Last November, Karaoke Revolution
came out of nowhere and provided a solid party experience by introducing the skill of singing into a game. By using a USB headset/microphone to sing into, Konami's game was able to measure pitch and tell the tone deaf fools from the karaoke superstars. It was a simple idea with a solid execution and it worked so well that fans were eagerly awaiting the expansion pack that was hinted at in the original. With that in mind, Karaoke Revolution Vol. 2
is a standalone version and it has some new features, but what it really provides is a new selection of music and that's what matters.
If you haven't played the original, Vol. 2 measures singing ability by checking how close the gamer's pitch is to the original. The lyrics scroll right to left and are much easier to read than the typical lyrics on a screen that karaoke bars use.Each of the different difficulty levels gives different margins of error so the expert mode requires a faithful rendition. Each song is broken up into a number of sections for scoring. Get the tune down right in one section and points are awarded. Get successive segments done well and singers can build up combos. Stink up the stage and the song will end a little shorter.
In Vol. 2, this formula hasn't changed one bit and for good reason, because it worked perfectly the last time. Gamers can still "cheat" the system by singing other lyrics or even just humming along in tune, but since the fun is in really singing and doing it right there's no problem with this loophole. The look of the game has been enhanced, however, with some new characters, new outfits for the old characters, and new levels in addition to the old ones. The two main gameplay additions are the Quick Play mode and the Medley mode.
The Quick Play mode is pretty self-explanatory and it lets gamers jump right in to sing any song right away, The Medley mode is much more interesting. Singers can choose three to five songs to combine into one, kind of like that Grease Megamix they play on the radio. Between verses, the song switches and this helps to stretch one's vocal abilities. While we had fun choosing the absolute perfect line-up of songs and showing off, the real test came from letting someone else pick the tunes and then be surprised by what came up. It's not as easy as it sounds and introduces some quick changes that hadn't been in the original.
Just like the first game, Vol. 2 provides 35 songs to work one's magic on. You can check out the full list of them right here to see if this appeals to you. The most important thing to consider here is whether or not these songs are ones that you won't mind practicing over and over again to get them down just right. The collection mixes up some recent pop tunes like Britney Spears' "Toxic" right along with other songs like Madonna's "Papa Don't Preach" and on through to Elvis' "Heartbreak Hotel." It's pretty much guaranteed that most of the songs will at least be familiar.

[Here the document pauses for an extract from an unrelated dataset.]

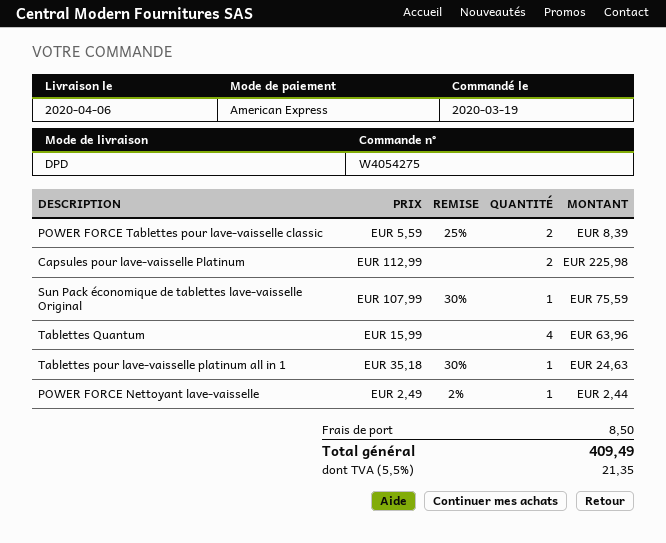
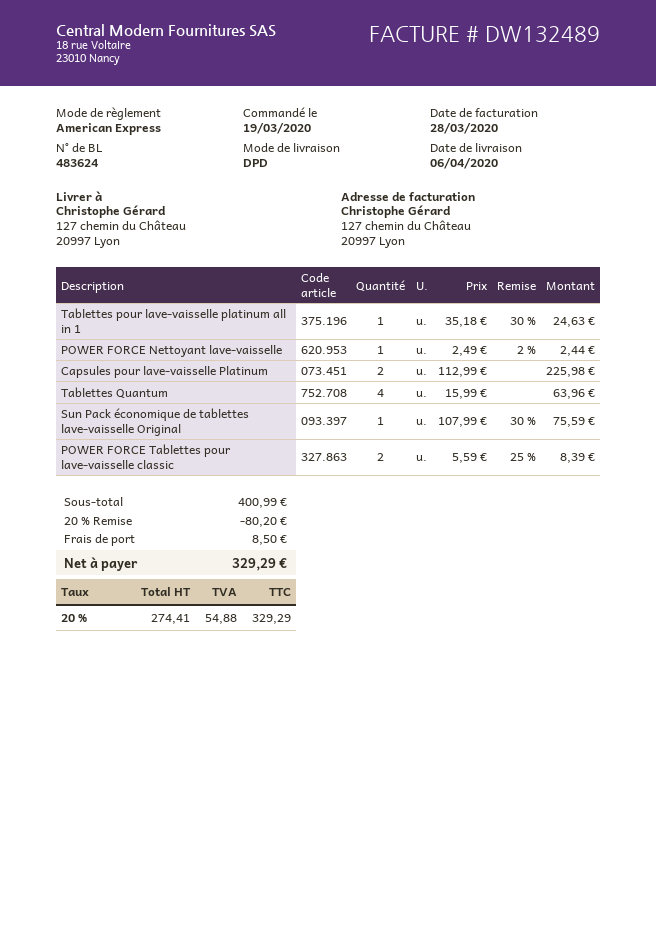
discount: none -> 20% = 80.20
tax: 5.5% = 21.35 -> 20% = 54.88
total: 409.49 -> 329.29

While the list may not seem entirely appealing to everyone, the fun of the whole game helps to get even the disco-haters to try out Gloria Gaynor's "I Will Survive" after a little experience with the other songs. It's not all about whether you love all of the songs, but whether you're willing to at least try them out. After getting a group of people together, it's pretty easy to convince them to keep on trying out other songs even after they've given their "only song they're going to sing, I mean it" a try.

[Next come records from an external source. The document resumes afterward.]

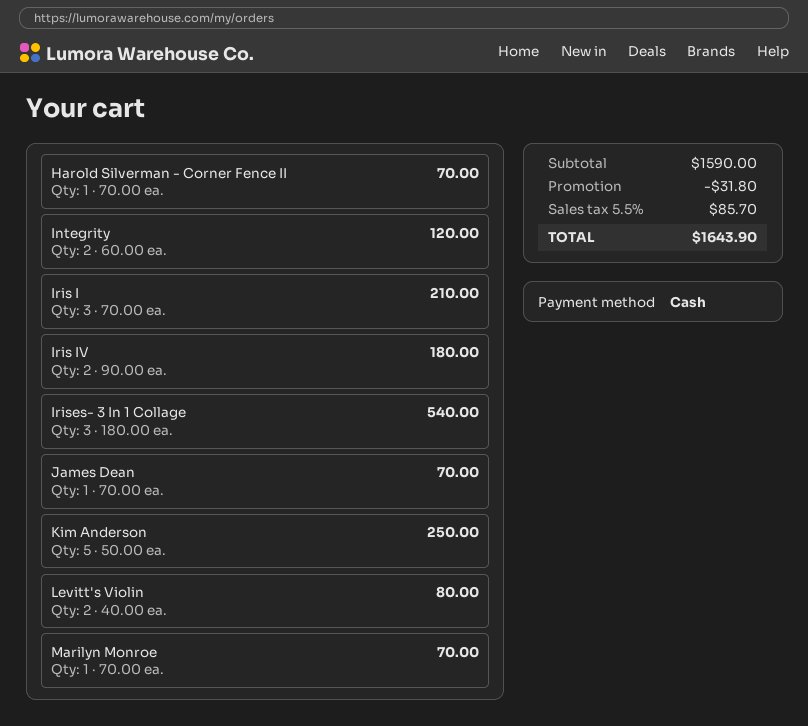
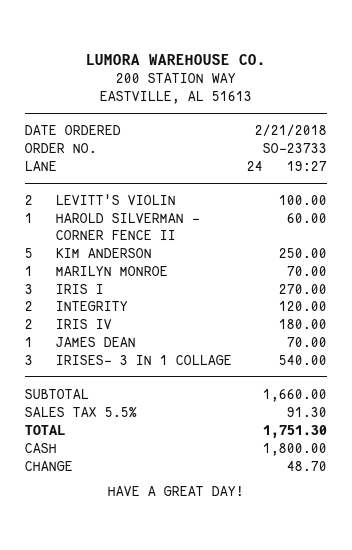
Harold Silverman - Corner Fence II: 1 for 70.00 -> 1 for 60.00
Iris I: 3 for 210.00 -> 3 for 270.00
Levitt's Violin: 2 for 80.00 -> 2 for 100.00
subtotal: 1590.00 -> 1660.00
discount: 31.80 -> none
tax: 5.5% = 85.70 -> 5.5% = 91.30
total: 1643.90 -> 1751.30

While these songs aren't the original versions, they're awfully close and it's satisfying to hit the right notes along with songs that you've heard dozens of times before. Each of the songs has an included vocal track to sing along with in order to get a better feel for the song. Later on, this training wheel device can be removed in order to sing without any in-game vocal accompaniment. It would have been vastly appreciated if the number of songs had been increased over the original, but there's still enough to work with.